* ABOUT THIS EXERCISE
Copy exactly the line that contains "due date: 2015-05-27 -> 2015-03-22" plus all remaining lines of the data, and leave out every line before it.

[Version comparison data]
----

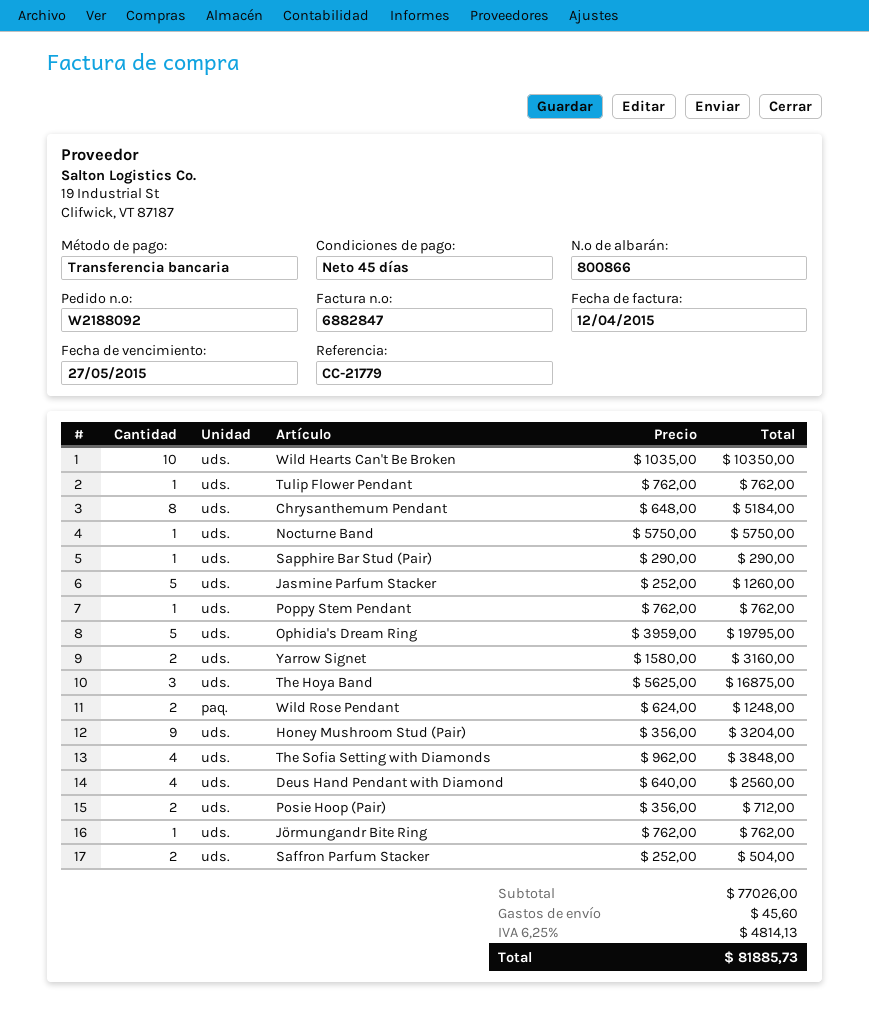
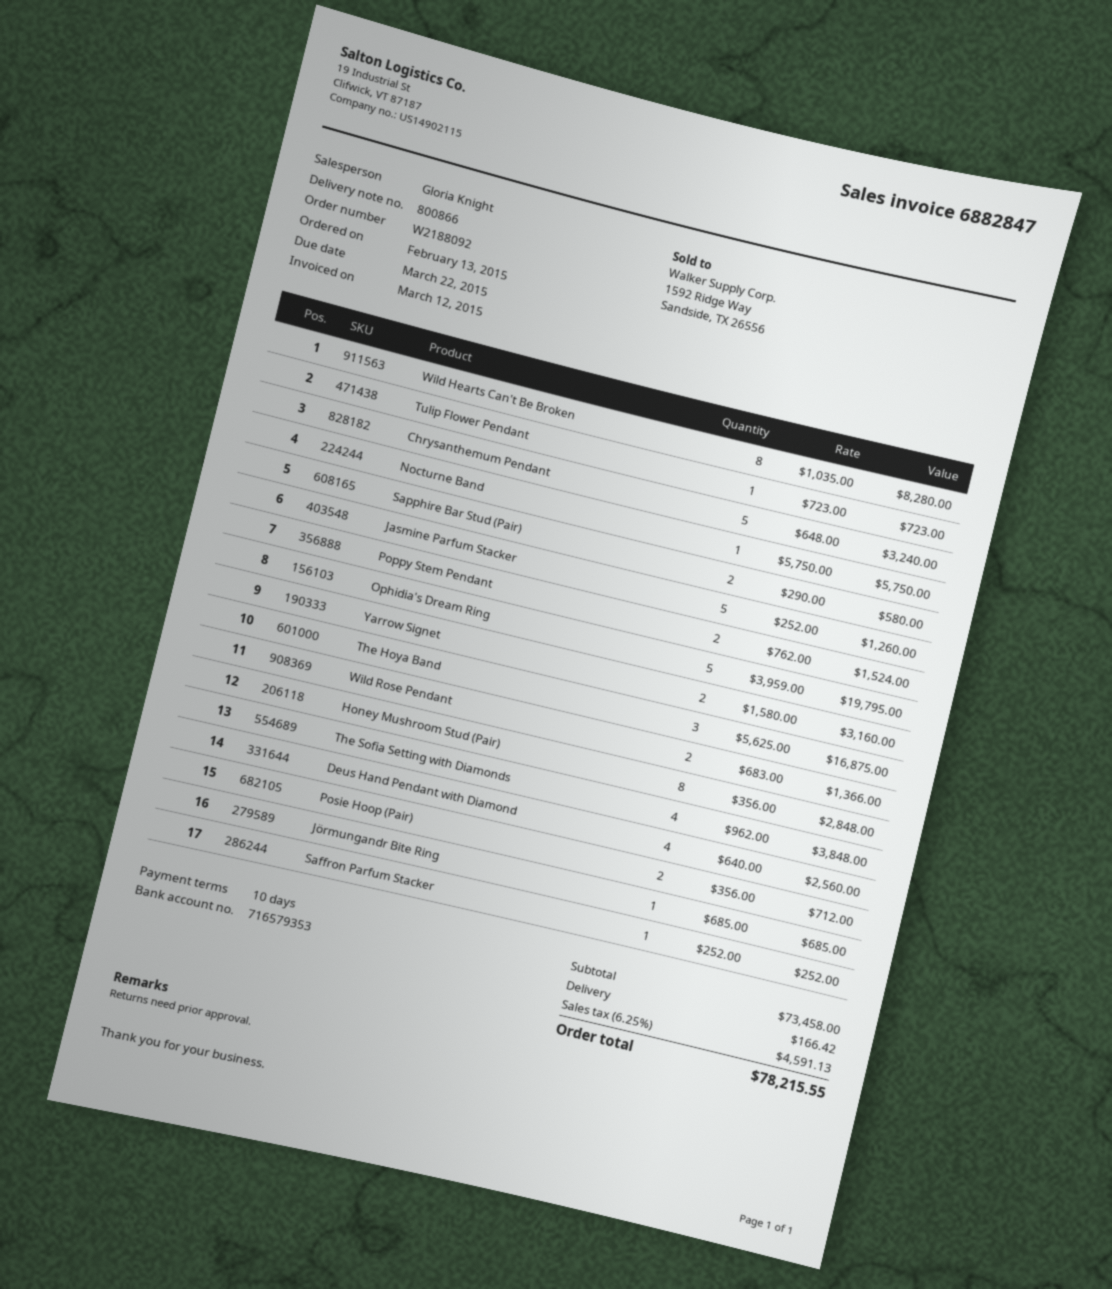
invoice date: 2015-04-12 -> 2015-03-12
payment terms: 45 days -> 10 days
due date: 2015-05-27 -> 2015-03-22
Wild Hearts Can't Be Broken: 10 x 1035.00 = 10350.00 -> 8 x 1035.00 = 8280.00
Tulip Flower Pendant: 1 x 762.00 = 762.00 -> 1 x 723.00 = 723.00
Chrysanthemum Pendant: 8 x 648.00 = 5184.00 -> 5 x 648.00 = 3240.00
Sapphire Bar Stud (Pair): 1 x 290.00 = 290.00 -> 2 x 290.00 = 580.00
Poppy Stem Pendant: 1 x 762.00 = 762.00 -> 2 x 762.00 = 1524.00
Wild Rose Pendant: 2 x 624.00 = 1248.00 -> 2 x 683.00 = 1366.00
Honey Mushroom Stud (Pair): 9 x 356.00 = 3204.00 -> 8 x 356.00 = 2848.00
Jörmungandr Bite Ring: 1 x 762.00 = 762.00 -> 1 x 685.00 = 685.00
Saffron Parfum Stacker: 2 x 252.00 = 504.00 -> 1 x 252.00 = 252.00
subtotal: 77026.00 -> 73458.00
shipping: 45.60 -> 166.42
tax: 6.25% = 4814.13 -> 6.25% = 4591.13
total: 81885.73 -> 78215.55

----

* WRITTEN ANSWER
due date: 2015-05-27 -> 2015-03-22
Wild Hearts Can't Be Broken: 10 x 1035.00 = 10350.00 -> 8 x 1035.00 = 8280.00
Tulip Flower Pendant: 1 x 762.00 = 762.00 -> 1 x 723.00 = 723.00
Chrysanthemum Pendant: 8 x 648.00 = 5184.00 -> 5 x 648.00 = 3240.00
Sapphire Bar Stud (Pair): 1 x 290.00 = 290.00 -> 2 x 290.00 = 580.00
Poppy Stem Pendant: 1 x 762.00 = 762.00 -> 2 x 762.00 = 1524.00
Wild Rose Pendant: 2 x 624.00 = 1248.00 -> 2 x 683.00 = 1366.00
Honey Mushroom Stud (Pair): 9 x 356.00 = 3204.00 -> 8 x 356.00 = 2848.00
Jörmungandr Bite Ring: 1 x 762.00 = 762.00 -> 1 x 685.00 = 685.00
Saffron Parfum Stacker: 2 x 252.00 = 504.00 -> 1 x 252.00 = 252.00
subtotal: 77026.00 -> 73458.00
shipping: 45.60 -> 166.42
tax: 6.25% = 4814.13 -> 6.25% = 4591.13
total: 81885.73 -> 78215.55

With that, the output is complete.